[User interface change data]
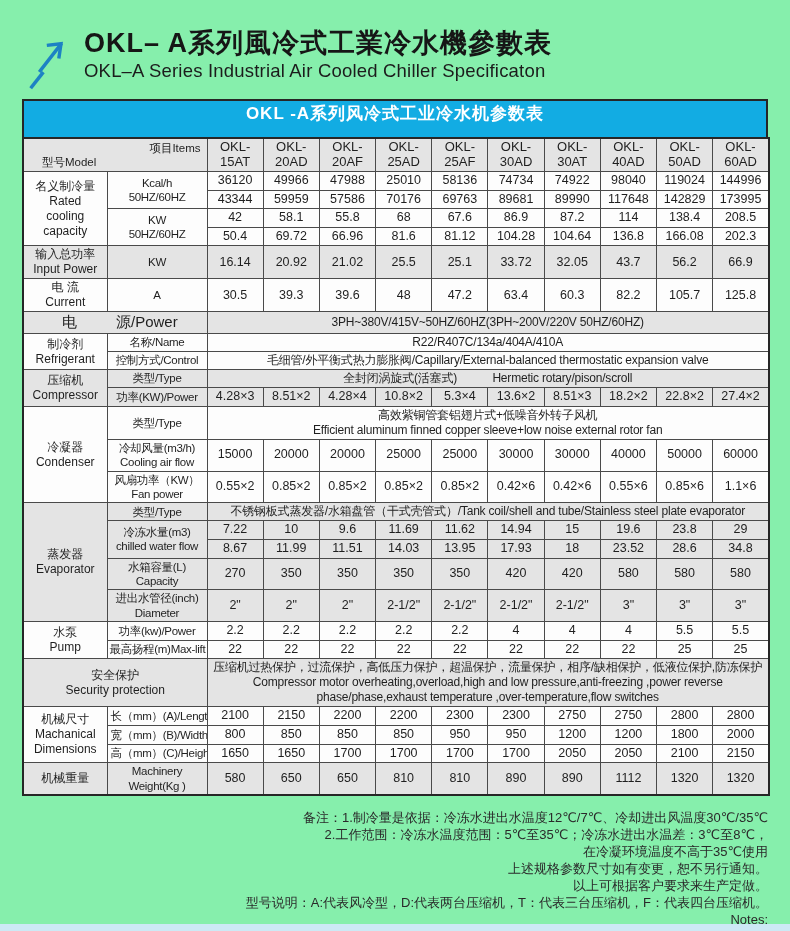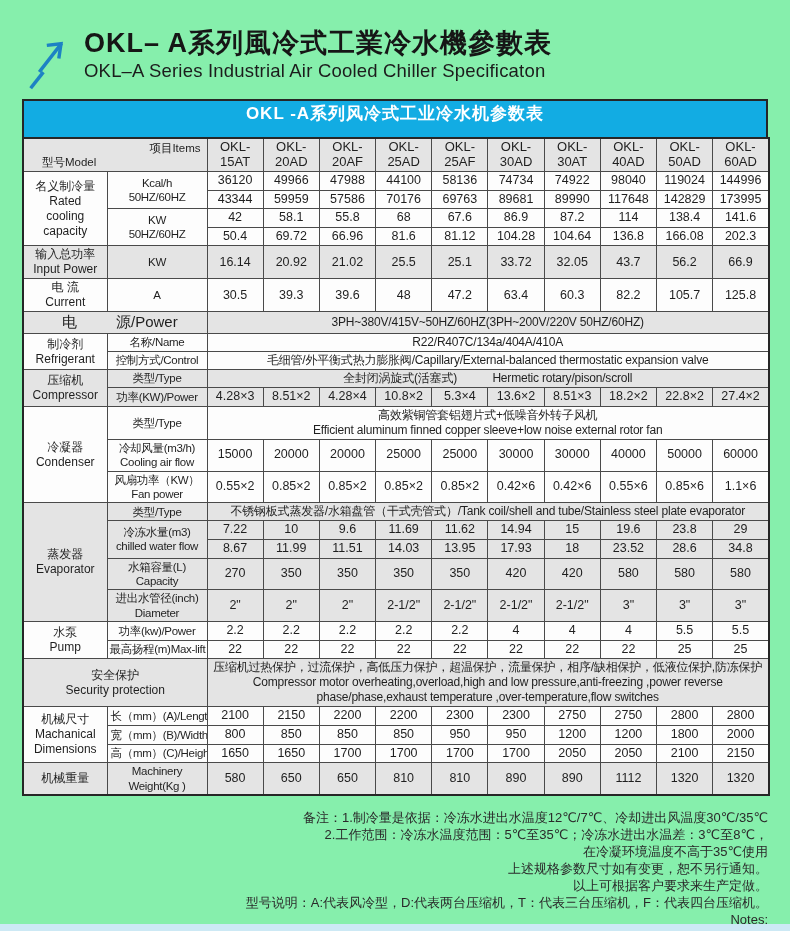--- a/index.html
+++ b/index.html
@@ -122,7 +122,7 @@
             <td class="val">36120</td>
             <td class="val">49966</td>
             <td class="val">47988</td>
-            <td class="val">44100</td>
+            <td class="val">25010</td>
             <td class="val">58136</td>
             <td class="val">74734</td>
             <td class="val">74922</td>

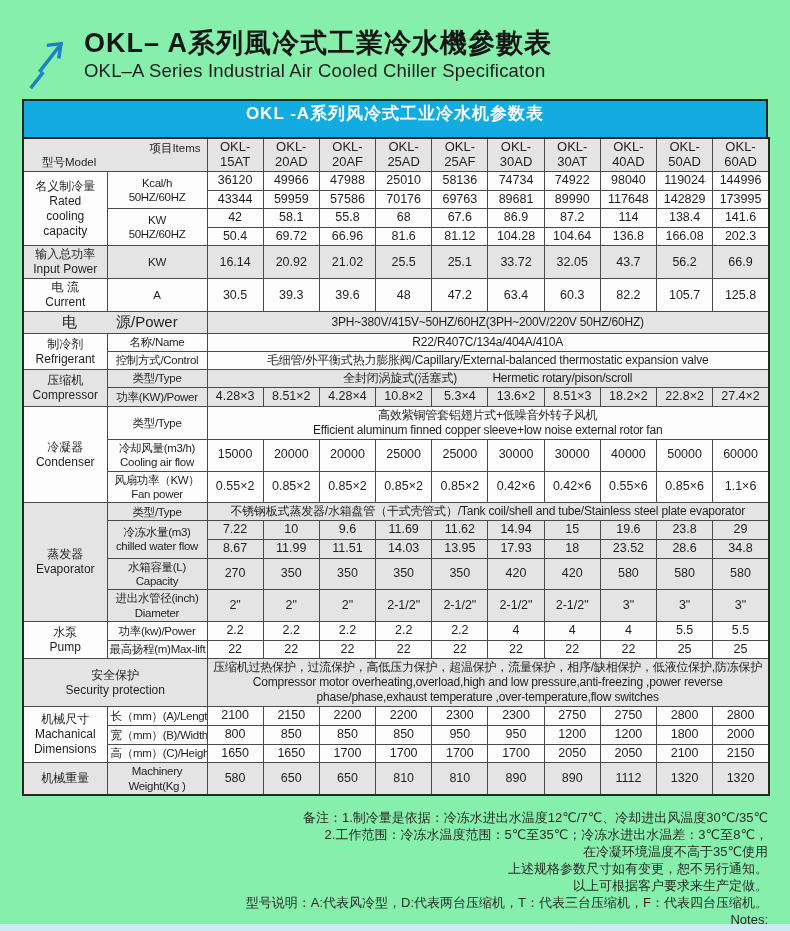--- a/index.html
+++ b/index.html
@@ -153,7 +153,7 @@
             <td class="val">87.2</td>
             <td class="val">114</td>
             <td class="val">138.4</td>
-            <td class="val">141.6</td>
+            <td class="val">208.5</td>
           </tr>
           <tr>
             <td class="val">50.4</td>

Problem:
From the first line to the last, output the data exactly, without the pictures.

Exercise output:
--- a/index.html
+++ b/index.html
@@ -122,7 +122,7 @@
             <td class="val">36120</td>
             <td class="val">49966</td>
             <td class="val">47988</td>
-            <td class="val">44100</td>
+            <td class="val">25010</td>
             <td class="val">58136</td>
             <td class="val">74734</td>
             <td class="val">74922</td>

--- a/index.html
+++ b/index.html
@@ -153,7 +153,7 @@
             <td class="val">87.2</td>
             <td class="val">114</td>
             <td class="val">138.4</td>
-            <td class="val">141.6</td>
+            <td class="val">208.5</td>
           </tr>
           <tr>
             <td class="val">50.4</td>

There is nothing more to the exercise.